YOUR ASSIGNMENT ▸ Your task is to copy the lines of the data below from the line holding "(381, 789) none -> [320,415,352,430] 記事" through the line holding "[238,897,515,917] [40,953,905,976] [40,994,113,1016]", inclusive, exactly and with nothing added.

Records from a collection ▸
<<<<
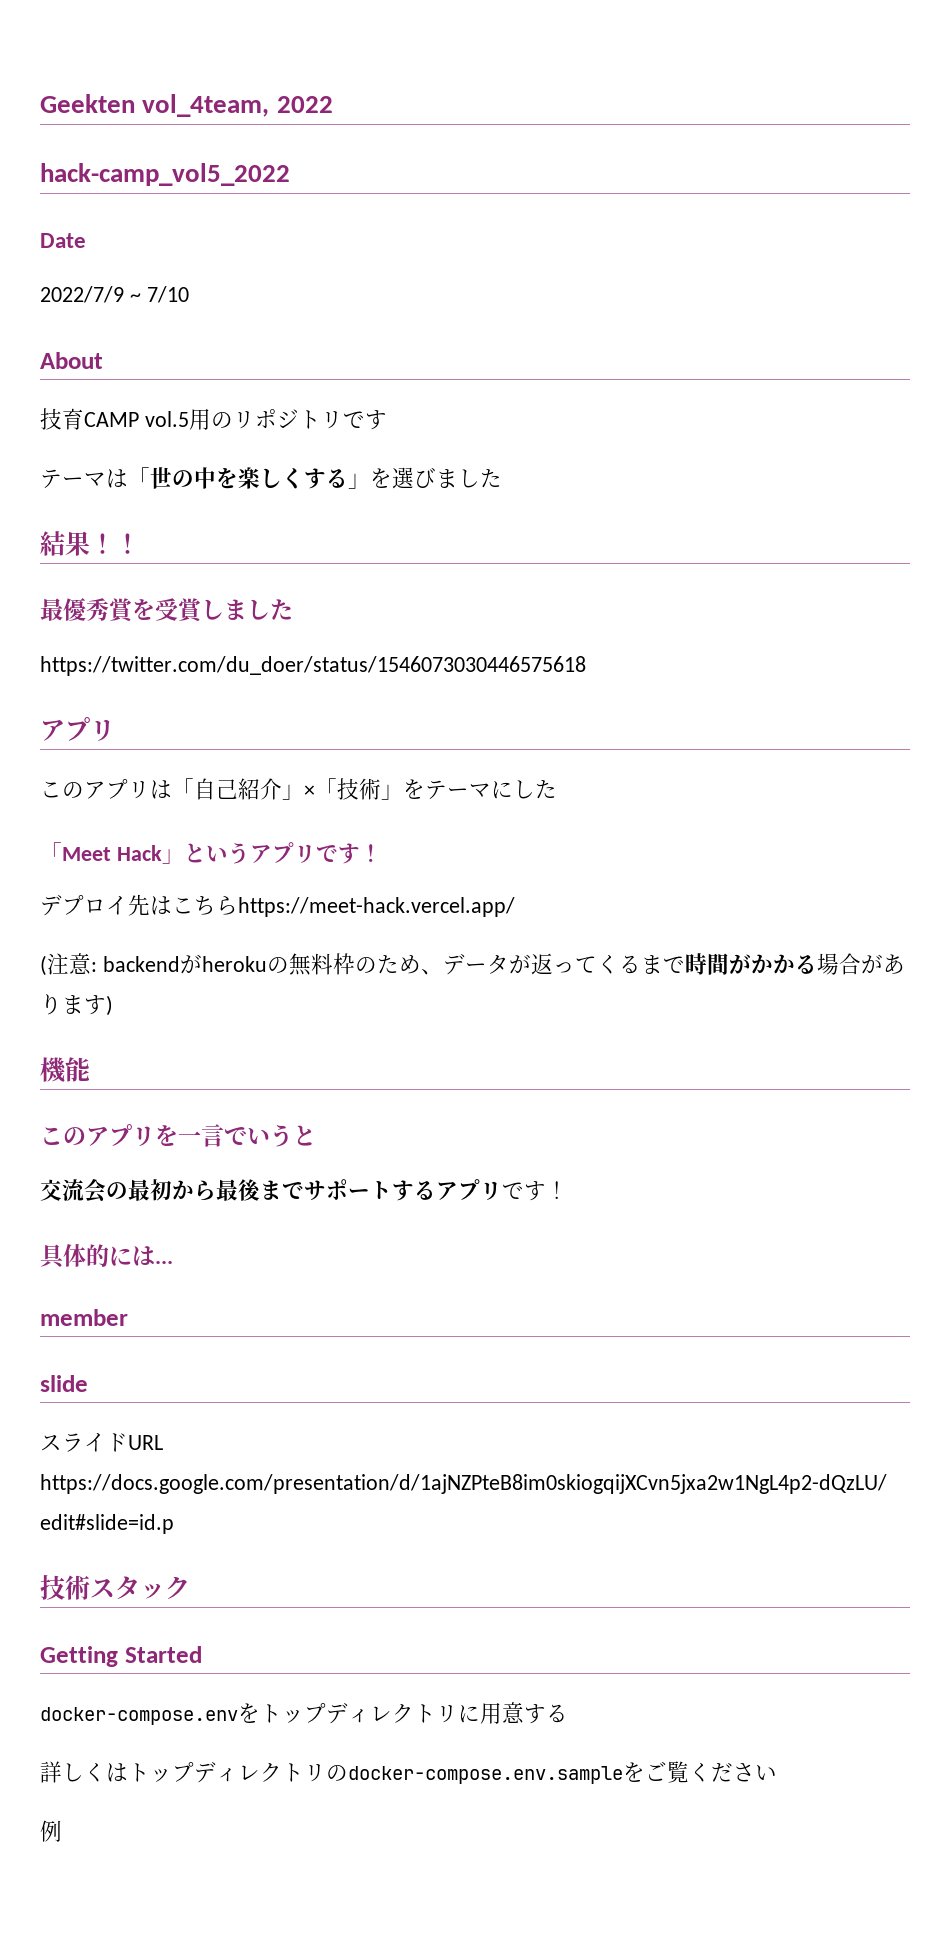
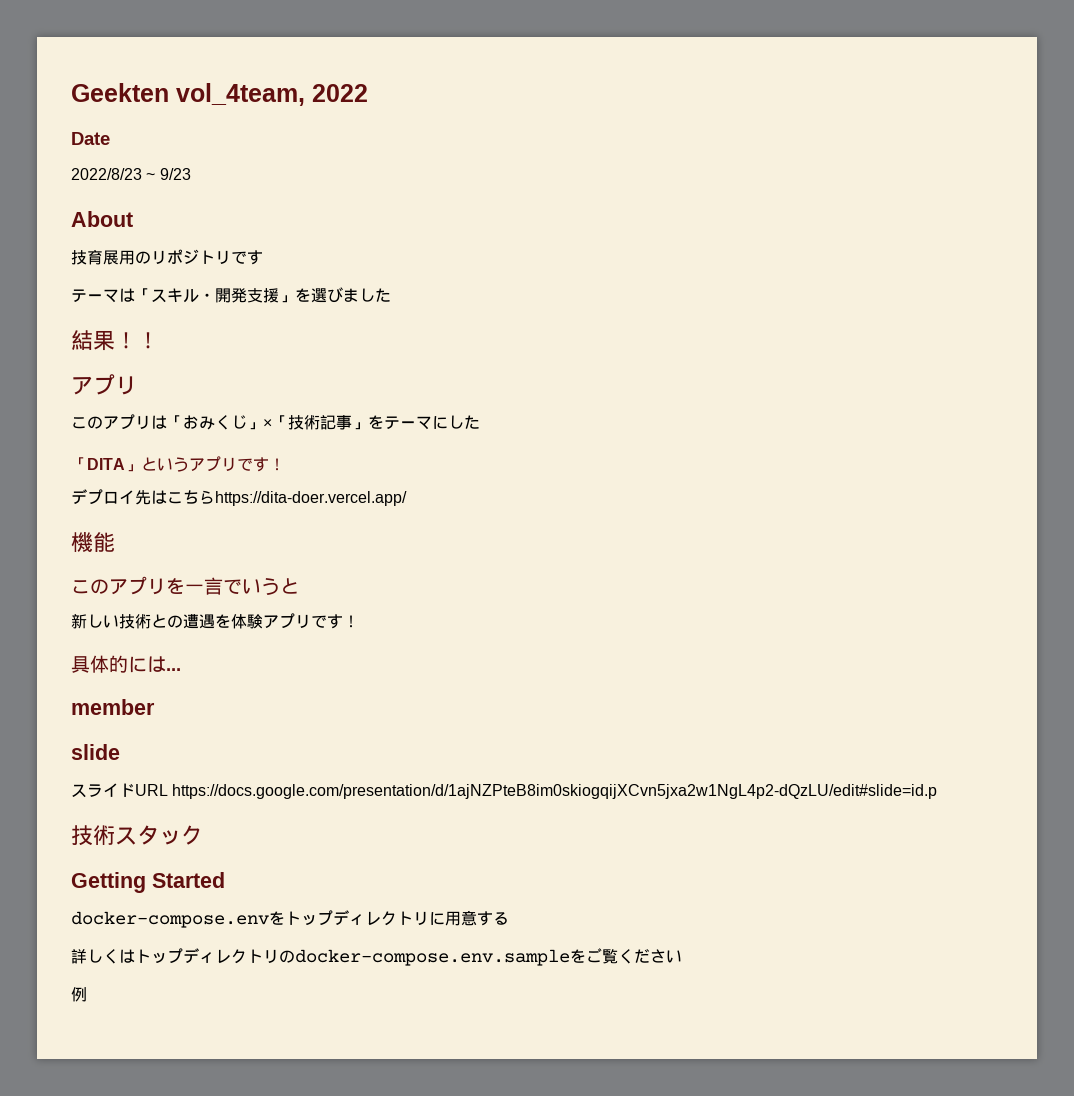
[40,163,290,186] // hack-camp_vol5_2022 -> (368, 93) none
[40,286,189,303] 2022/7/9 ~ 7/10 -> [71,168,191,180] 2022/8/23 ~ 9/23
[84,411,189,427] CAMP vol.5 -> [103,250,119,265] 展
[150,467,348,489] 世の中を楽しくする -> [151,288,279,303] スキル・開発支援
[40,598,293,623] [40,656,586,676] // 最優秀賞を受賞しました // https://twitter.com/du_doer/status/1546073030446575618 -> (159, 340) none
[194,778,282,800] 自己紹介 -> [183,415,247,430] おみくじ
(381, 789) none -> [320,415,352,430] 記事
[62,845,162,861] Meet Hack -> [87,458,125,470] DITA
[238,897,515,917] [40,953,905,976] [40,994,113,1016] https://meet-hack.vercel.app/ // (注意: backendがherokuの無料枠のため、データが返ってくるまで時間がかかる場合があります) -> [215,491,407,506] https://dita-doer.vercel.app/
[40,1179,436,1203] 交流会の最初から最後までサポートする -> [71,613,263,629] 新しい技術との遭遇を体験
>>>>
TASK SOLUTION ▸
(381, 789) none -> [320,415,352,430] 記事
[62,845,162,861] Meet Hack -> [87,458,125,470] DITA
[238,897,515,917] [40,953,905,976] [40,994,113,1016] https://meet-hack.vercel.app/ // (注意: backendがherokuの無料枠のため、データが返ってくるまで時間がかかる場合があります) -> [215,491,407,506] https://dita-doer.vercel.app/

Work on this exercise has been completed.